“And still I rise,” Maya Angelou nearly cries out the refrain in her achingly beautiful poem that feels wholly comforting to souls that wake weary these mornings.
I wrote Angelou’s words in my journal on January 16th, the day we celebrated the life of Martin Luther King, Jr. On that day, so many gave pause to honor the man whose eloquent voice rang out, “I have a dream,” in what seems a lifetime ago when considering today’s tumultuous times.
On August 28, 1963, when King called for an end to racism and for civil and economic rights, I’m sure many dared to hope as they hadn’t for a very long time.

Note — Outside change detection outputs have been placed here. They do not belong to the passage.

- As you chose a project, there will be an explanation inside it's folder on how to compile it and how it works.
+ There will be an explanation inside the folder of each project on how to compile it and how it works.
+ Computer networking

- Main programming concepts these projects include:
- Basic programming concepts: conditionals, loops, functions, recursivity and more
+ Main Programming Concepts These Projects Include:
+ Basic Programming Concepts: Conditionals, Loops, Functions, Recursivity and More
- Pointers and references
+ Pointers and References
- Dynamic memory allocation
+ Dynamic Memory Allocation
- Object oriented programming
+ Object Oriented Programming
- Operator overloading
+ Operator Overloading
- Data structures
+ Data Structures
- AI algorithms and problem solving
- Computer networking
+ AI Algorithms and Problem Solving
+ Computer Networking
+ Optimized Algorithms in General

And now, here we are, perched hesitantly on thin branches as the new president threatens hopelessness again. Oh God, I pray it isn’t so.
Maybe this 10-day-old period of rushed presidential edicts will turn into an eventual time of quieter order and understanding–miracles do still occur. In the meantime, we cannot ignore the real civil uprising that is occurring in cities and towns across our still-great nation.
The people need to speak. They need to be seen. They need to raise their voices against what seems at the moment like abuse of power.
Now is a time for care and caution. As a person in long-term recovery, I am not immune from rapidly accelerating thoughts that can lead to wrong action. I urge all my brothers and sisters in recovery to stay vigilant on their respective recovery paths and to stay “prayed up.”
Remember too that no one can take your joy or change you without your permission. Hear the rest of Angelou’s words:
“You may shoot me with your words,
You may cut me with your eyes,
You may kill me with your hatefulness,
But still, like air, I’ll rise.”
In the Daily Word on January 16, the passage about the word Dream, read, “I must act, pursue, and above all else, live in faith-filled awareness.”
I must remember that my life is about action now, not passivity laced with complaint. The latter was a part of my old life.
Today, I have a dream. I have a purpose. I will rise.
From James 1:25: “But those who look into the perfect law, the law of liberty, and persevere, being not hearers who forget but doers who act–they will be blessed in their doing.”